Often when we tell people that we meditate in the Christian tradition, they look at us in amazement. Christian meditation, surely that does not exist? When we tell them that in the early centuries of our era it was an integral part of Christian worship, their disbelief grows into scorn: “If that were so, why have I not heard about this in Church?” they protest. We can then gently explain that for religious, political and social reasons it is a way of prayer that was forgotten from the 6th century onwards in the Latin West. At that period in time we entered the ‘Dark Ages’, when the Roman Empire was besieged and finally overrun by Germanic migratory tribes. In Eastern Christianity, on the contrary, this way of prayer survived until the present day in the shape of the ‘Jesus Prayer’.

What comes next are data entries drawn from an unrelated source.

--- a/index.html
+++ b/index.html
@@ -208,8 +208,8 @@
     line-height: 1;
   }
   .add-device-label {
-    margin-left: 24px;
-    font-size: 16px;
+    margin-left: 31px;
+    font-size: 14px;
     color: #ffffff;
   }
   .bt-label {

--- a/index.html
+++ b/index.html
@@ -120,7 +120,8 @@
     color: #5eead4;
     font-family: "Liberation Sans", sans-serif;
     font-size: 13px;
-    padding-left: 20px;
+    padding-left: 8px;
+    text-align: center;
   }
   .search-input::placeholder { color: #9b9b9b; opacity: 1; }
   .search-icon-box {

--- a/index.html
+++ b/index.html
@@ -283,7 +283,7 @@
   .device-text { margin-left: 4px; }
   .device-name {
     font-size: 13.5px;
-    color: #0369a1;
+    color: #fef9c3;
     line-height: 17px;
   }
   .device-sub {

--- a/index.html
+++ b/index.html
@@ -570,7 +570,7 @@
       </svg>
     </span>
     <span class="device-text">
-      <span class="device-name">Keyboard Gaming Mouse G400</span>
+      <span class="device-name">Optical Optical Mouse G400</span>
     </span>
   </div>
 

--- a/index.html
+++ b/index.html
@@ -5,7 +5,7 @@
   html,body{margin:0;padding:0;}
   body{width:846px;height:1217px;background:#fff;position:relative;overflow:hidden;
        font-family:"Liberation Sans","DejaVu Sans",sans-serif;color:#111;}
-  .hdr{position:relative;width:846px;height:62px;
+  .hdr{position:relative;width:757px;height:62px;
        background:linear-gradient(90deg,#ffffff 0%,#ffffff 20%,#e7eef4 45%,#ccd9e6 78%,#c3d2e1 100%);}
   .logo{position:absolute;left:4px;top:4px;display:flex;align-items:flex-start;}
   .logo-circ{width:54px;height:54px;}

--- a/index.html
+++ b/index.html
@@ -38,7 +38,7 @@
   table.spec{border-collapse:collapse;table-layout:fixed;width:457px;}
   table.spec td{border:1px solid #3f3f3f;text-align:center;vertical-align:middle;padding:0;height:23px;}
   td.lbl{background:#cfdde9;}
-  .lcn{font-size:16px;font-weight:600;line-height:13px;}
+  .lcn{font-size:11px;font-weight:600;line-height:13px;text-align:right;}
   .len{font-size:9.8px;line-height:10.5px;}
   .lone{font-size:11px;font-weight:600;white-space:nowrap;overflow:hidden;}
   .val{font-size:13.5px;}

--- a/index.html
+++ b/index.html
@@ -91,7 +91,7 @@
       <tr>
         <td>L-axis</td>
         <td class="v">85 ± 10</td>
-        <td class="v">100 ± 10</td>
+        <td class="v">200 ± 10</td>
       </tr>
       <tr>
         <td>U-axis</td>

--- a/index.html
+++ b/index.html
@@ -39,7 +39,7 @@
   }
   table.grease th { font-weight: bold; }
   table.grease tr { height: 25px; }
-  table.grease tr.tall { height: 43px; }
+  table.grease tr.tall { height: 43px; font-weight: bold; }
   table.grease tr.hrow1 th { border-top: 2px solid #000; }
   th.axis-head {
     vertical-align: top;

But where is the evidence that Jesus meditated or recommended this way of prayer? Unfortunately there is no specific place we can point to in Scripture, where it explicitly states that Jesus meditated by repeating a phrase. But the word ‘Abba’ was frequently on his lips and we do know that he recommended praying in few words: ‘In your prayers do not go babbling on like the heathen, who imagine that the more they say the more likely they are to be heard.’ And immediately following that admonition he teaches his disciples the ‘Our Father’ as an example of the correct way of praying. (Matt 6:7-13). This prayer when heard in Aramaic, the language Jesus spoke, is very poetic and rhythmic, and it is very likely that it would have been repeated. This is moreover supported by the fact that we hear Jesus recommend the way of prayer of the tax-gatherer, who constantly repeats the phrase: “O God, have mercy on me, sinner that I am.” (Luke 18: 10-14) This way of prayer has been set in the preceding verses in Matthew in the atmosphere of silence and solitude. Here we learn that Jesus, apart from praying with his disciples in community, would also go “out…into the hills to pray and spend the night in prayer to God.” (Luke 6:12). We hear him recommend to us the following: ‘But when you pray, go into your room, shut the door, and pray to your father, who is there in the secret place; and your Father who sees what is secret will reward you.’ (Mathew 6:6) The meaning of this passage is beautifully explained by John Cassian, the 4th C monk: “We pray in our room when we withdraw our hearts completely from the clatter of every thought and concern and disclose our prayers to the Lord in secret, as it were intimately. We pray with the door shut when, with closed lips and in total silence, we pray to the searcher not of voices but of hearts.”
In his emphasis on silence and solitude Jesus drew on the Judaic tradition he was steeped in. We find in the psalms ‘Be still and know that I am God.’(Ps 46:10) and in the Old Testament: ‘But the Lord was not in the wind…not in the earthquake….not in the fire: and after the fire a still voice (sometimes translated as a ‘sound of sheer silence).’ (1 Kings 19:13) Interior silent prayer with few words is therefore definitely part of the Christian tradition.